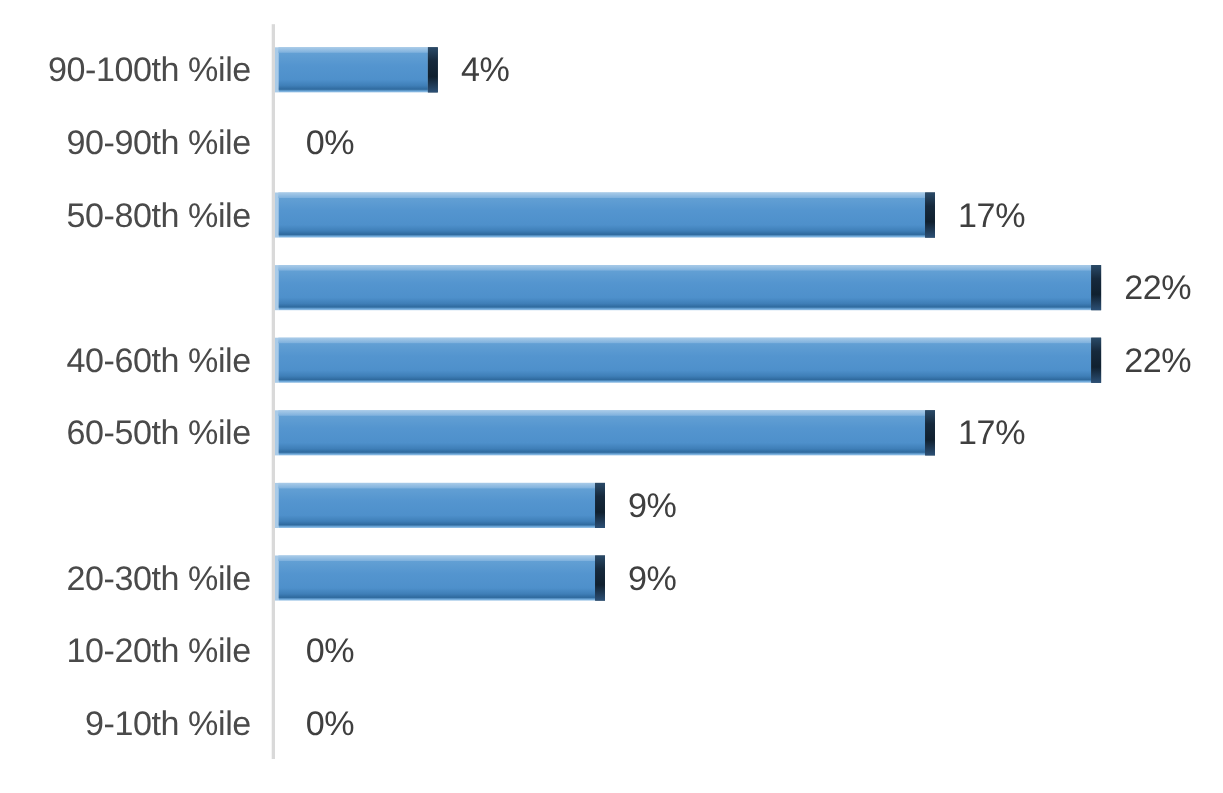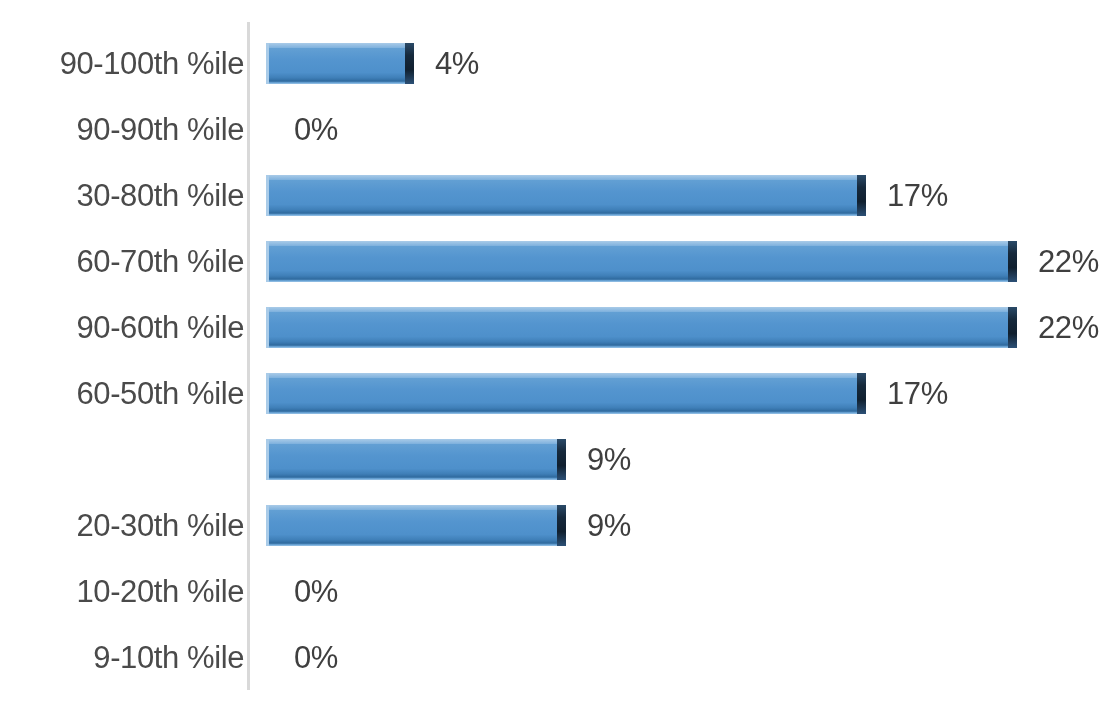--- a/index.html
+++ b/index.html
@@ -44,7 +44,7 @@
   
   .bar-row {
     position: absolute;
-    left: 16px;
+    left: 0;
     width: 1026px;
     height: 62px;
   }

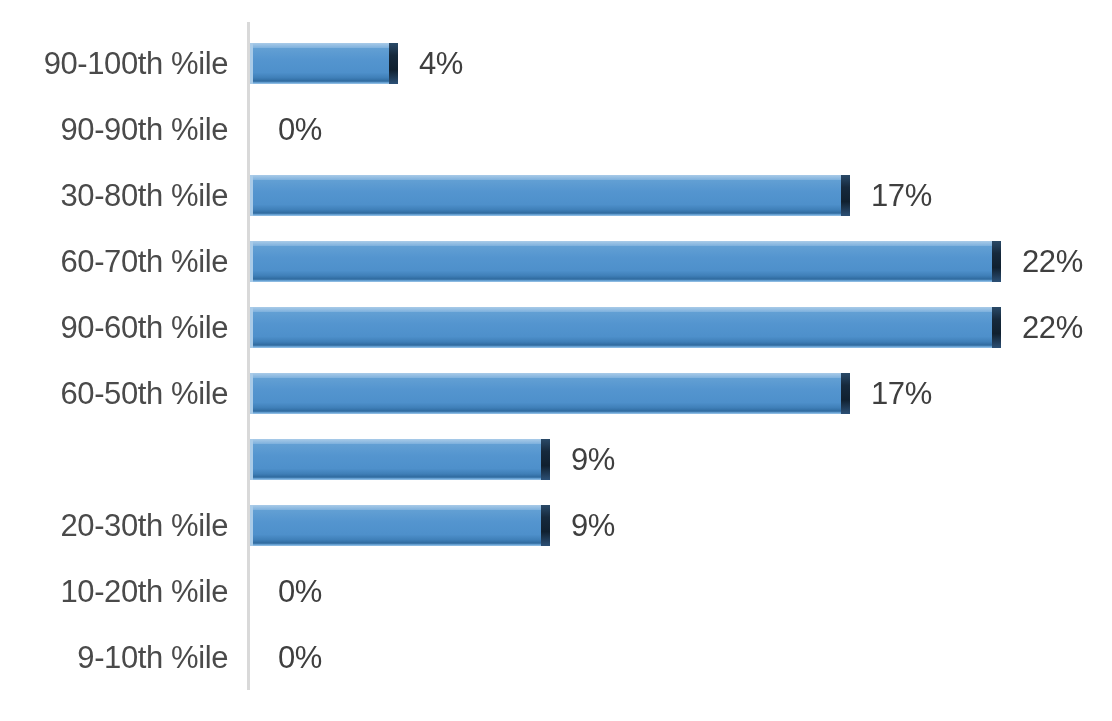--- a/index.html
+++ b/index.html
@@ -147,7 +147,7 @@
           </div>
         </div>
         <div class="bar-row" style="top: 164px;">
-          <div class="cat-label">30-80th %ile</div>
+          <div class="cat-label">50-80th %ile</div>
           <div class="bar-track">
             <div class="bar" style="width: 600px;"></div>
             <div class="value-label has-bar">17%</div>

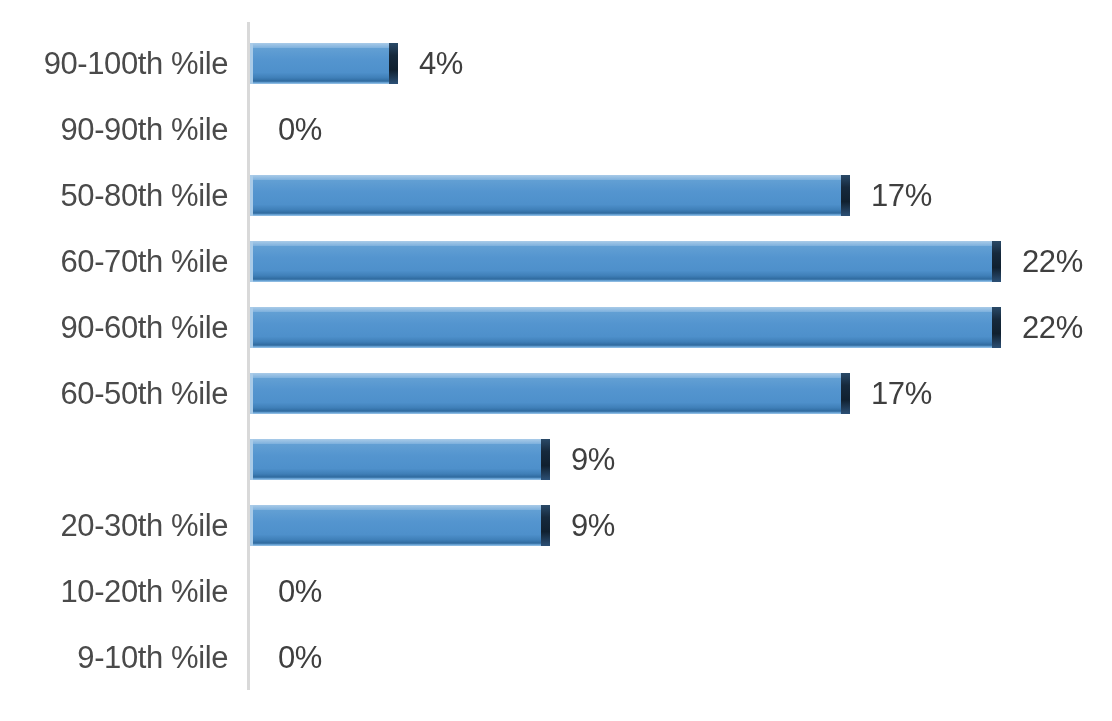--- a/index.html
+++ b/index.html
@@ -154,7 +154,6 @@
           </div>
         </div>
         <div class="bar-row" style="top: 230px;">
-          <div class="cat-label">60-70th %ile</div>
           <div class="bar-track">
             <div class="bar" style="width: 751px;"></div>
             <div class="value-label has-bar">22%</div>

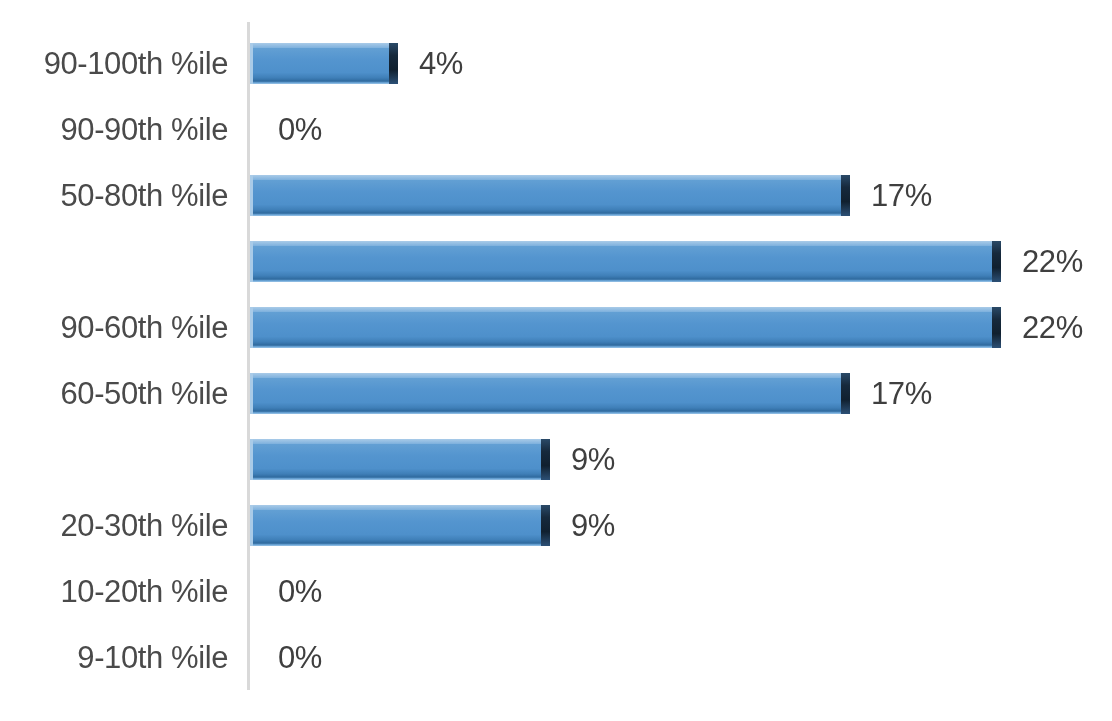--- a/index.html
+++ b/index.html
@@ -160,7 +160,7 @@
           </div>
         </div>
         <div class="bar-row" style="top: 296px;">
-          <div class="cat-label">90-60th %ile</div>
+          <div class="cat-label">40-60th %ile</div>
           <div class="bar-track">
             <div class="bar" style="width: 751px;"></div>
             <div class="value-label has-bar">22%</div>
-=-=-=-=-
**To do**
Nothing in the records should be changed in the copy, but the pictures must be left out.

**Result for this task**
--- a/index.html
+++ b/index.html
@@ -44,7 +44,7 @@
   
   .bar-row {
     position: absolute;
-    left: 16px;
+    left: 0;
     width: 1026px;
     height: 62px;
   }

--- a/index.html
+++ b/index.html
@@ -147,7 +147,7 @@
           </div>
         </div>
         <div class="bar-row" style="top: 164px;">
-          <div class="cat-label">30-80th %ile</div>
+          <div class="cat-label">50-80th %ile</div>
           <div class="bar-track">
             <div class="bar" style="width: 600px;"></div>
             <div class="value-label has-bar">17%</div>

--- a/index.html
+++ b/index.html
@@ -154,7 +154,6 @@
           </div>
         </div>
         <div class="bar-row" style="top: 230px;">
-          <div class="cat-label">60-70th %ile</div>
           <div class="bar-track">
             <div class="bar" style="width: 751px;"></div>
             <div class="value-label has-bar">22%</div>

--- a/index.html
+++ b/index.html
@@ -160,7 +160,7 @@
           </div>
         </div>
         <div class="bar-row" style="top: 296px;">
-          <div class="cat-label">90-60th %ile</div>
+          <div class="cat-label">40-60th %ile</div>
           <div class="bar-track">
             <div class="bar" style="width: 751px;"></div>
             <div class="value-label has-bar">22%</div>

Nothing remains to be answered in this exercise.